LA DÉMOCRATIE SERA BIEN LA GRANDE ABSENTE DE LA RÉUNION DE PAU
Il faut poser sans détour la question démocratique. Aucun fruit ne sortira d'un arbre pourri. Le soutien français aux dictatures est une politique injuste et de courte vue
Après le décès de 13 soldats français en novembre dernier au Mali, la pertinence et la légitimité de l'intervention militaire française au Sahel ont été remises en question. Dépassé par les événements, Emmanuel Macron a voulu paraître reprendre la main en convoquant les chefs d’État membres du G5 Sahel à Pau. Cette façon arrogante de faire a suscité un tollé en Afrique. De nouveaux massacres au Niger ont obligé à repousser la réunion à janvier. Depuis, la situation sur place a été marqué par une intense activité des forces. On parle d'importantes "victoires tactiques" pour Barkhane mais aussi de nombreuses pertes dans les forces armées du G5.
Répondre au défi politique
Après trois mois, rien n'a fondamentalement changé : six ans d'intervention n'ont pas permis de redresser la situation du Mali et les groupes armés ont essaimé dans tout le sous-continent. La réunion de Pau ne changera rien si elle ne traite du problème que sous l'angle militaire. En Afghanistan, Barack Obama a vainement augmenté les effectifs étasuniens. L'écrasante supériorité militaire des États-Unis n'a rien produit. La supériorité militaire française ne fera pas mieux au Sahel. Il faut répondre au défi politique.
Tout d'abord nous devons reconnaître et prendre acte du fait que l'intervention française est désormais suspecte aux yeux des populations. Dès lors, il est temps de planifier un plan de retrait. Pour autant, il ne peut s'agir de laisser une autre puissance - Arabie saoudite, Turquie ou Russie - s'installer comme maîtresse de la région. Cela implique de remettre en selle les organisations internationales légitimes à agir : le mandat de la Minusma doit être élargi et comporter une dimension nettement plus offensive.
Parallèlement, il faut mobiliser la communauté internationale pour participer à la reconstruction des États, victimes des politiques d'ajustement exigées par le FMI dans les années 1990. Le budget de Barkhane pourrait être réorienté progressivement dans cette direction.

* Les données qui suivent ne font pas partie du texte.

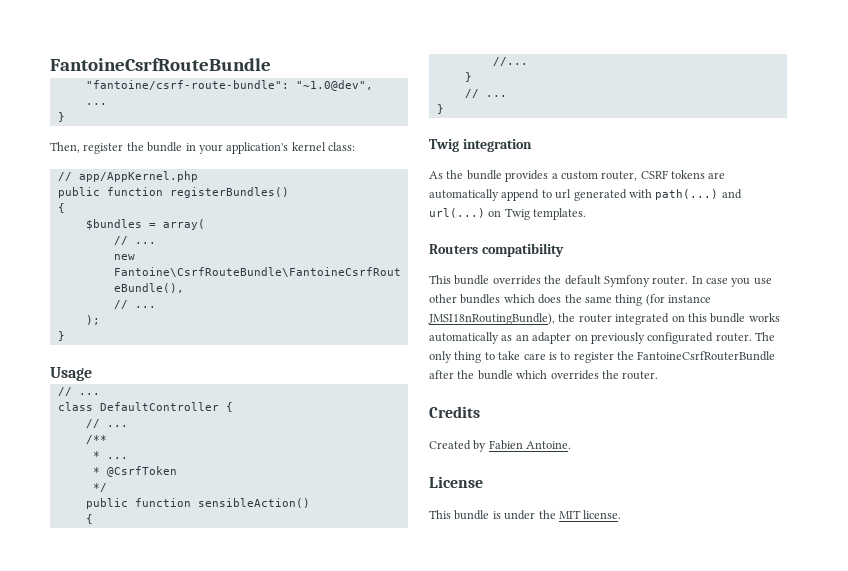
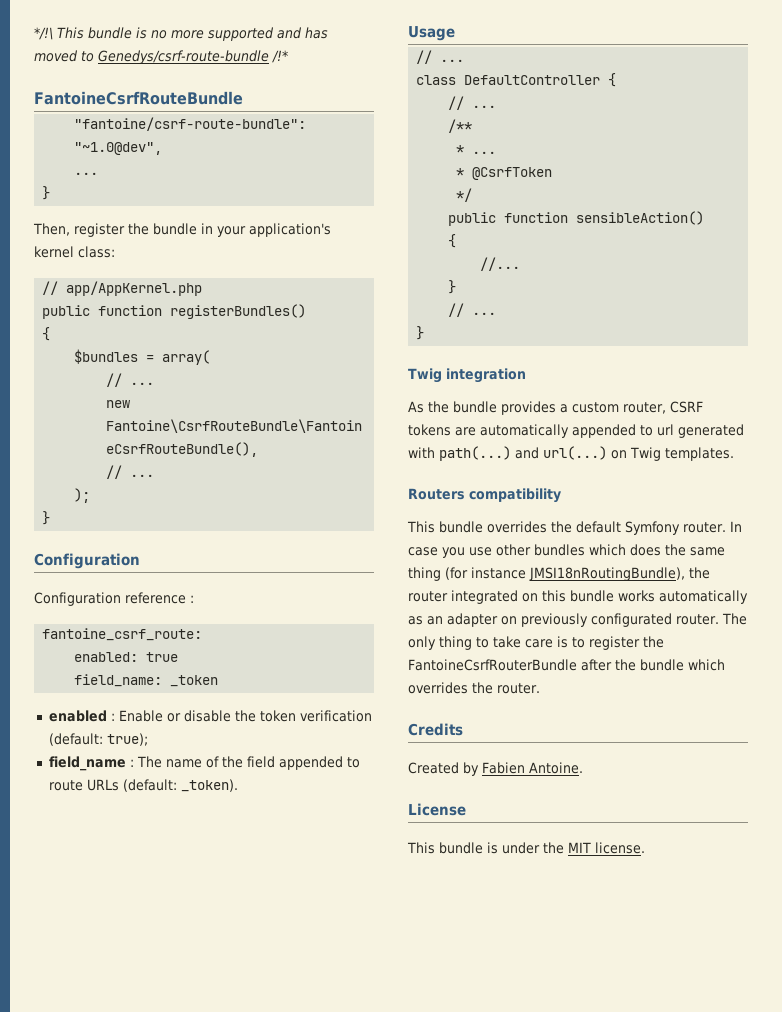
+ */!\ This bundle is no more supported and has moved to Genedys/csrf-route-bundle /!*
  );
  }
+ Configuration
+ Configuration reference :
+ fantoine_csrf_route:
+ enabled: true
+ field_name: _token
+ enabled : Enable or disable the token verification (default: true);
+ field_name : The name of the field appended to route URLs (default: _token).
- As the bundle provides a custom router, CSRF tokens are automatically append to url generated with path(...) and url(...) on Twig templates.
+ As the bundle provides a custom router, CSRF tokens are automatically appended to url generated with path(...) and url(...) on Twig templates.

Enfin, il faut poser sans détour la question démocratique. Aucun fruit ne sortira d'un arbre pourri. Le soutien français aux dictatures est une politique injuste et de courte vue. Il discrédite durablement toute action française dans la région et représente un obstacle à tout règlement durable des conflits. En février 2019, l'armée française réprimait l'opposition armée au dictateur tchadien Idriss Déby, façon de récompenser sa participation au G5 Sahel. Comment dans ces conditions prétendre lutter durablement contre les djihadistes et pour la démocratie et les droits de l'Homme ?
Hélas, la démocratie sera bien la grande absente de la réunion de Pau.